Input for this task:

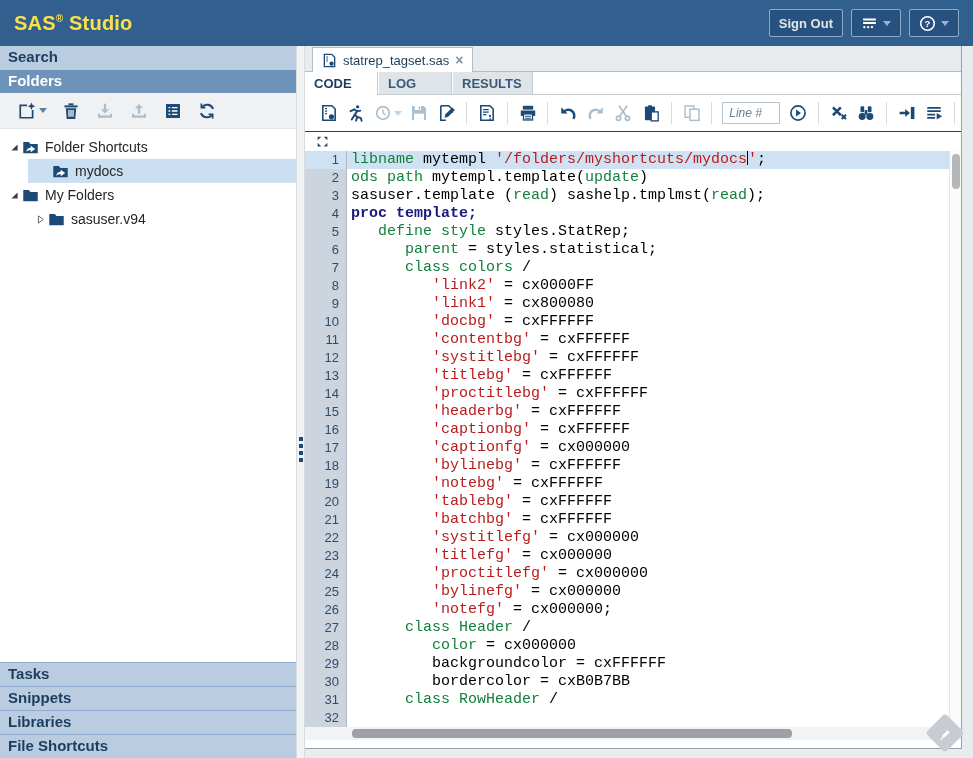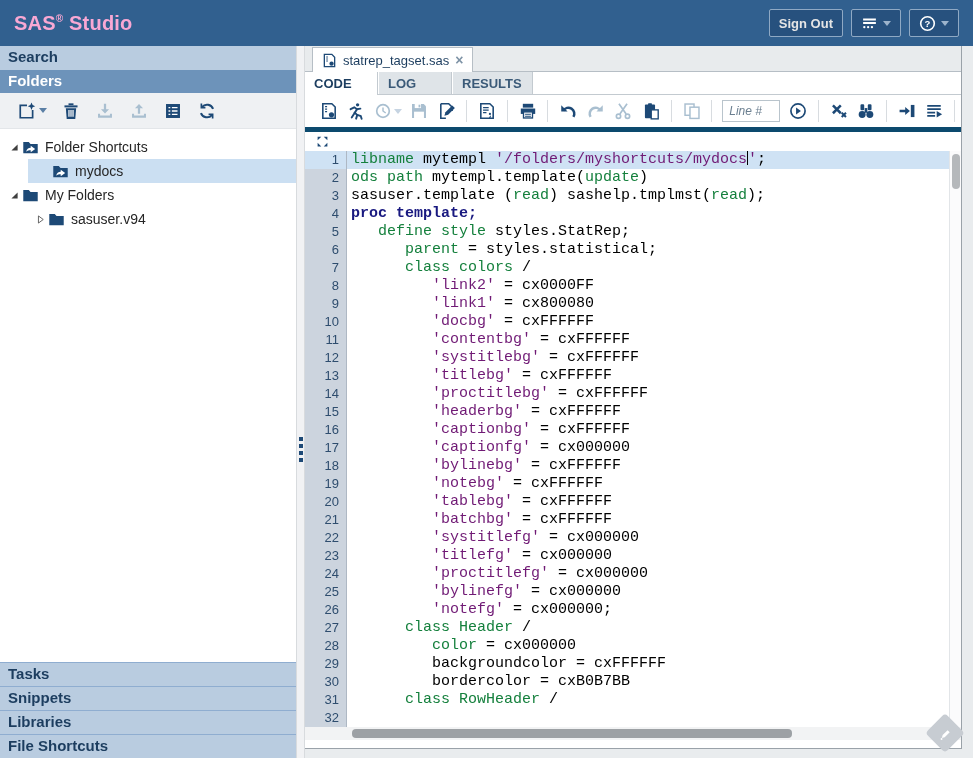--- a/index.html
+++ b/index.html
@@ -7,7 +7,7 @@
 
   
   .hdr { position:absolute; left:0; top:0; width:973px; height:46px; background:#31608f; display:flex; align-items:center; }
-  .brand { color:#f9a8d4; font-weight:bold; font-size:20px; margin-left:14px; letter-spacing:.2px; }
+  .brand { color:#fde047; font-weight:bold; font-size:20px; margin-left:14px; letter-spacing:.2px; }
   .brand sup { font-size:10px; }
   .hdr-right { margin-left:auto; display:flex; align-items:center; gap:8px; margin-right:14px; }
   .hbtn { background:#27517e; border:1px solid #8fa9c4; color:#e5e5e5; font-weight:bold; font-size:13px;

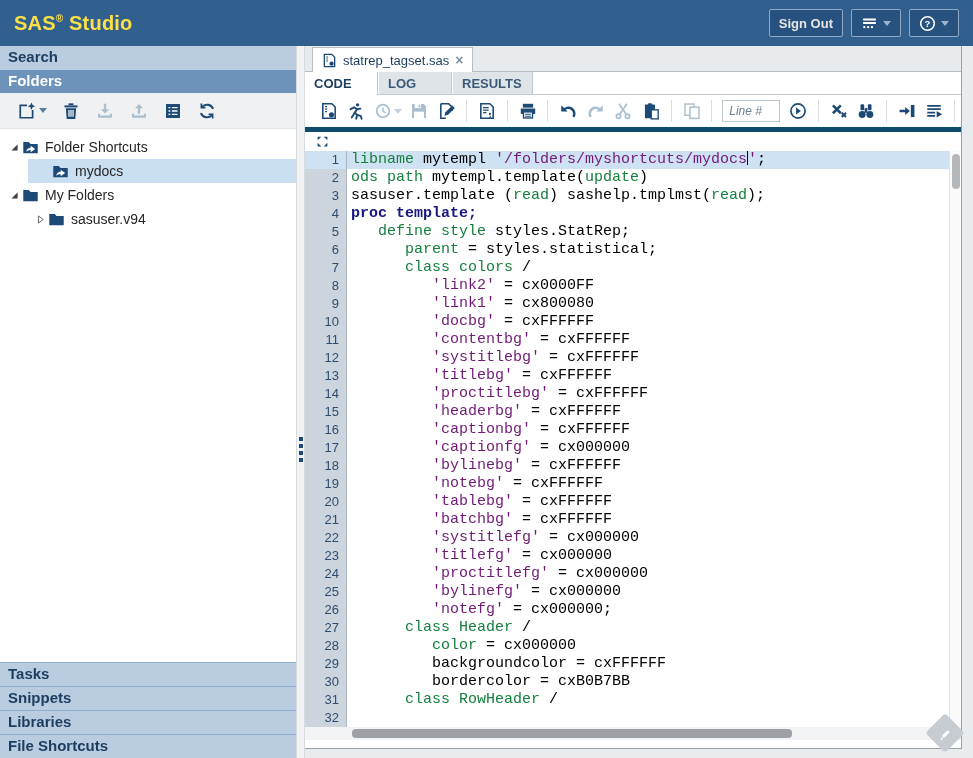--- a/index.html
+++ b/index.html
@@ -57,7 +57,7 @@
   .stab.active { background:#fff; color:#1c3d5f; margin-bottom:-1px; border-right:1px solid #c3cad0; }
   .stab:last-child { width:80px; }
 
-  .etoolbar { height:37px; display:flex; align-items:center; padding-left:10px; border-bottom:5px solid #0c4a6e; background:#fff; }
+  .etoolbar { height:37px; display:flex; align-items:center; padding-left:10px; border-bottom:1px solid #0c4a6e; background:#fff; }
   .ebtn { width:30px; height:28px; display:flex; align-items:center; justify-content:center; color:#1d4976; cursor:pointer; }
   .ebtn.off { color:#a9bfd0; cursor:default; }
   .ebtn svg { width:18px; height:18px; display:block; }

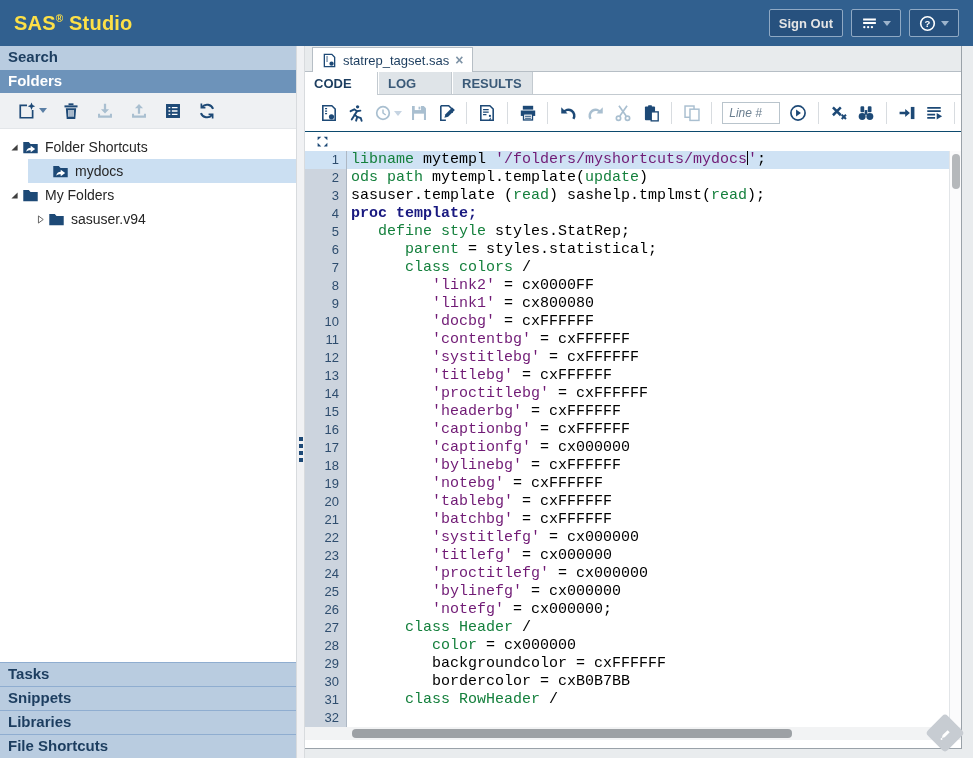--- a/index.html
+++ b/index.html
@@ -79,7 +79,7 @@
   .cl { height:18px; line-height:18px; white-space:pre; font-family:"Liberation Mono", monospace; font-size:15px; padding-left:4px; color:#000; }
   .cl.cur { background:#cfe2f4; }
   .tk-k { color:#15803d; }
-  .tk-s { color:#701a75; }
+  .tk-s { color:#b91c1c; }
   .tk-p { color:#000; }
   .tk-b { color:#191980; font-weight:bold; }
   .caret { display:inline-block; width:1px; height:14px; background:#000; vertical-align:-2px; }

What needs to be done:
Please show each line in the records above that contains "brand".

Exercise answer:
-  .brand { color:#f9a8d4; font-weight:bold; font-size:20px; margin-left:14px; letter-spacing:.2px; }
+  .brand { color:#fde047; font-weight:bold; font-size:20px; margin-left:14px; letter-spacing:.2px; }
   .brand sup { font-size:10px; }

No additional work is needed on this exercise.